_Exercise_. Look through the records and copy each line with the string "purchased" in it.

*** Records for the task Section Begins ***

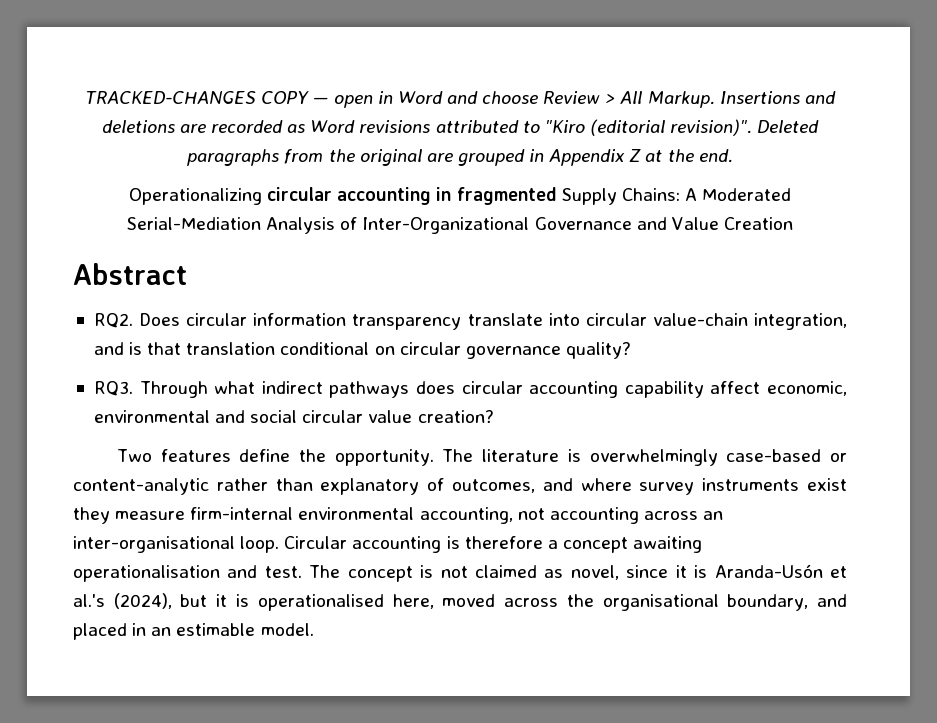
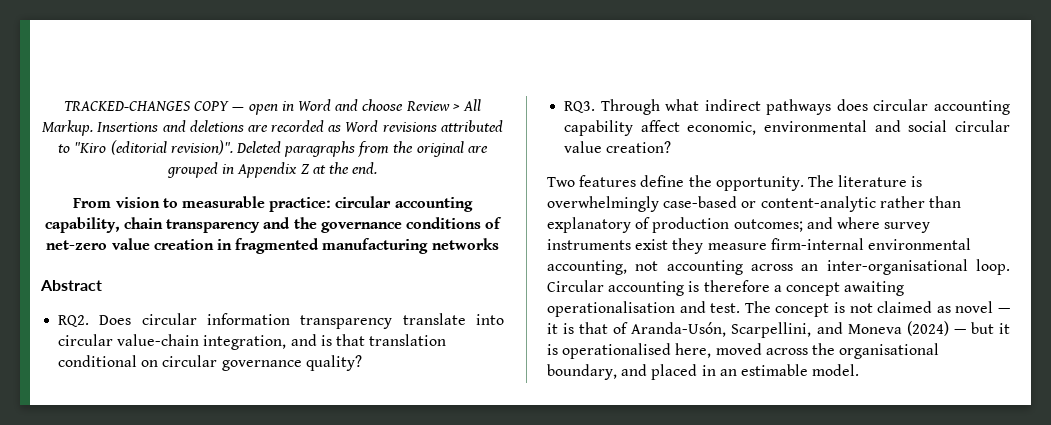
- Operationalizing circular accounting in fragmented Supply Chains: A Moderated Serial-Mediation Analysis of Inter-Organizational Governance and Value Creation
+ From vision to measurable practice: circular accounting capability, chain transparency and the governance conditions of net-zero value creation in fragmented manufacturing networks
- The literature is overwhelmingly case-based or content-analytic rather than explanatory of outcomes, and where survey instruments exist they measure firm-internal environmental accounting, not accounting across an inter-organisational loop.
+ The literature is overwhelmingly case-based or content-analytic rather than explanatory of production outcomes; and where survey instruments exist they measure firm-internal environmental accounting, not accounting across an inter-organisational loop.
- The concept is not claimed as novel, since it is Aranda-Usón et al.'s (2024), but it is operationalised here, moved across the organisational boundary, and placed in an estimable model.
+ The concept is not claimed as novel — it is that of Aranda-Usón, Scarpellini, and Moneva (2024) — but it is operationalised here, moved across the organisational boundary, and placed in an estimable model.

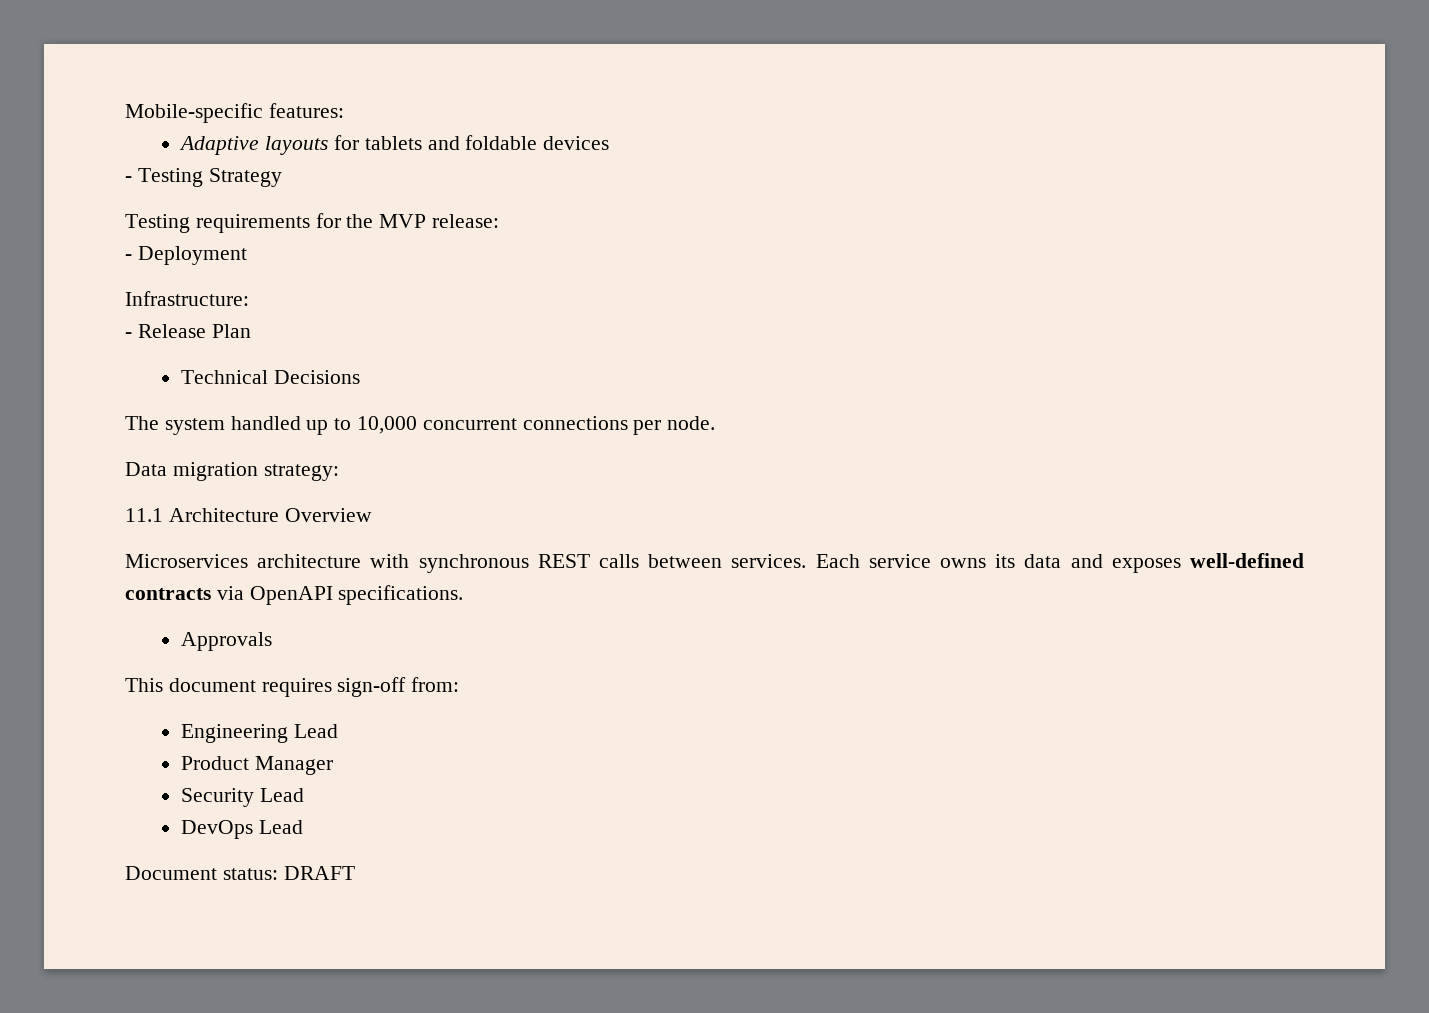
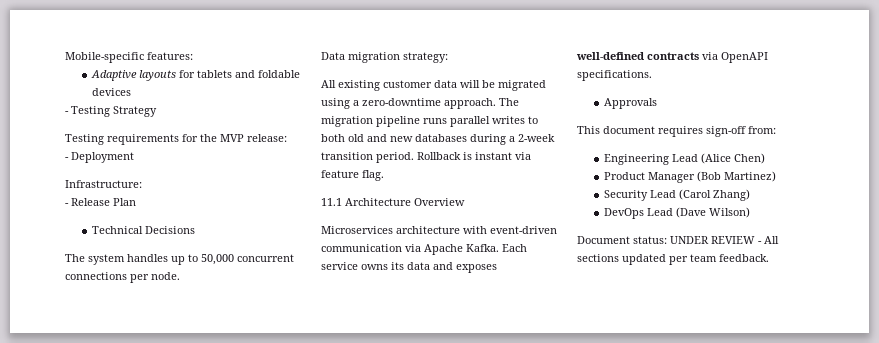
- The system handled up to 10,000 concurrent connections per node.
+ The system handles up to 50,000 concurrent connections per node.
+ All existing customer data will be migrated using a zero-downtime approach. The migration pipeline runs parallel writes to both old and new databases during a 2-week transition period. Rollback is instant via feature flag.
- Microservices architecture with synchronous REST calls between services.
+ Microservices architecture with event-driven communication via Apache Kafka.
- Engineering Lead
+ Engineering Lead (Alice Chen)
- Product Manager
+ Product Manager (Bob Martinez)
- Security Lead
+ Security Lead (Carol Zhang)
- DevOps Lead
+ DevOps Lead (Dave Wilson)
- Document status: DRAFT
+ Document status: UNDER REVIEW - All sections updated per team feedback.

*** Records for the task Section Ends ***
*** Records for the task Section Begins ***

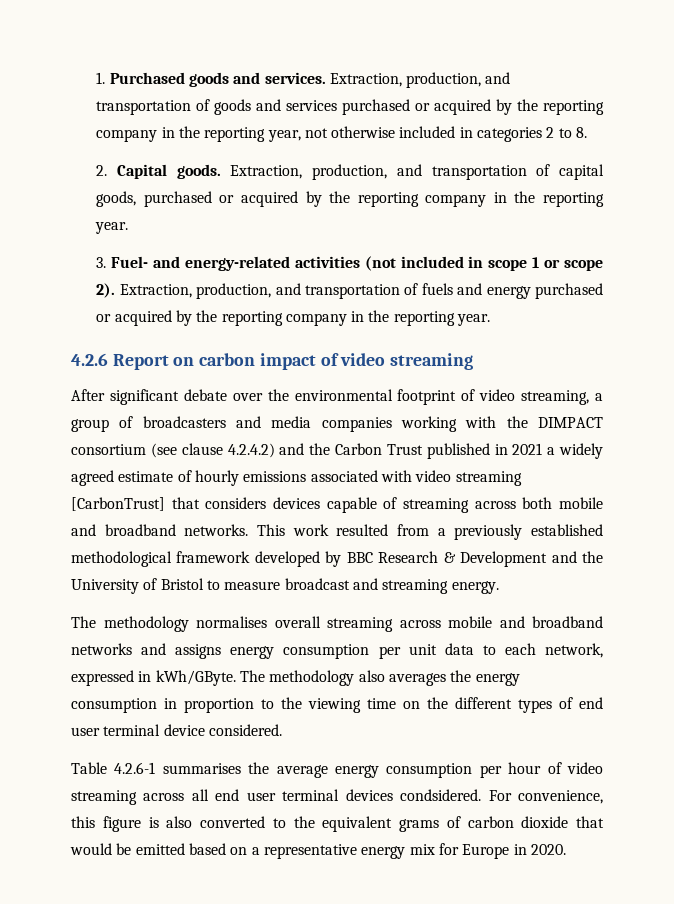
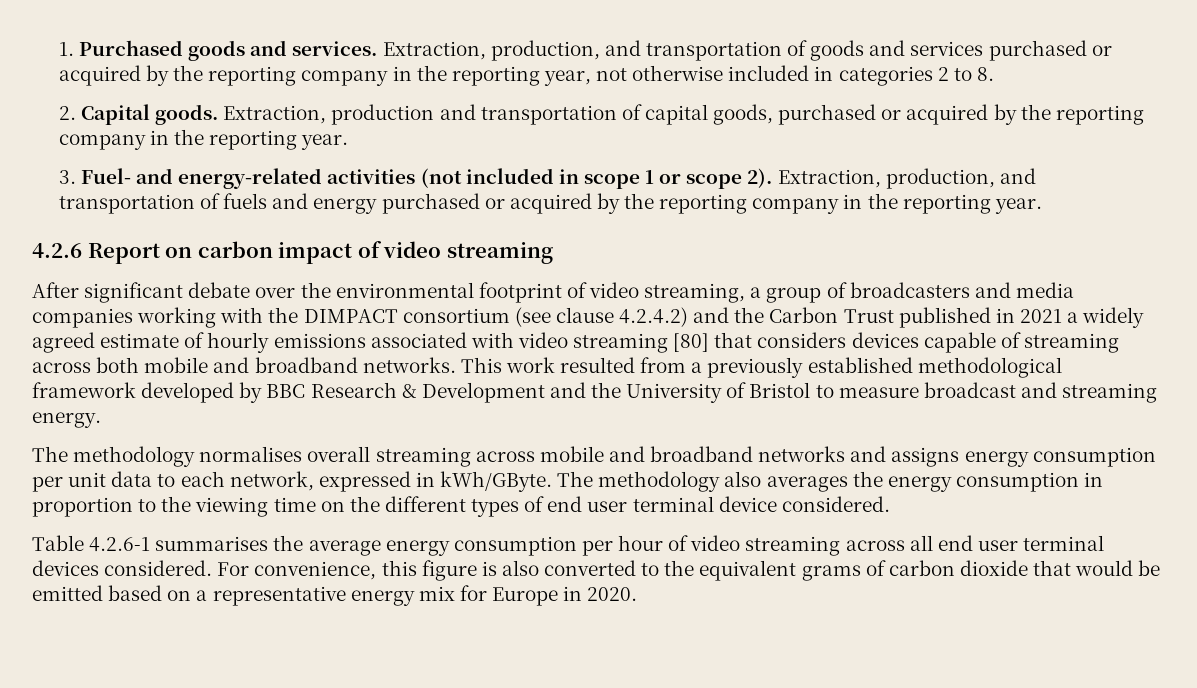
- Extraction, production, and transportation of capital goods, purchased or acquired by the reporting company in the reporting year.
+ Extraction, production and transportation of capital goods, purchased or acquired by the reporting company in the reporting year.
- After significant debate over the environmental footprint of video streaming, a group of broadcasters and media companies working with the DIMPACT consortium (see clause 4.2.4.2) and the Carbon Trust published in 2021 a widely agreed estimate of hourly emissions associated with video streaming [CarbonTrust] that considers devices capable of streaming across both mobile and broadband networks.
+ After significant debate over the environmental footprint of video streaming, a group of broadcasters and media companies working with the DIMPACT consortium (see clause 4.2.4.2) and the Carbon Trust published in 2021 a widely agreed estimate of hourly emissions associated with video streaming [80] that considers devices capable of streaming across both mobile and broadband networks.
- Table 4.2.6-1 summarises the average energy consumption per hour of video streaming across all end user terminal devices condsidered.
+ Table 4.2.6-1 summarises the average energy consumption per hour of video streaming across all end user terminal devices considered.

*** Records for the task Section Ends ***
*** Records for the task Section Begins ***

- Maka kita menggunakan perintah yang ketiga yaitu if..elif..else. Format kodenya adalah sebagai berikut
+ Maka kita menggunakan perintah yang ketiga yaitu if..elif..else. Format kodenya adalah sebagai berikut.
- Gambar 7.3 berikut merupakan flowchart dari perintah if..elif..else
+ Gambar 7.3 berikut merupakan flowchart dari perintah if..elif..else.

*** Records for the task Section Ends ***

_Answer box_.
- Extraction, production, and transportation of capital goods, purchased or acquired by the reporting company in the reporting year.
+ Extraction, production and transportation of capital goods, purchased or acquired by the reporting company in the reporting year.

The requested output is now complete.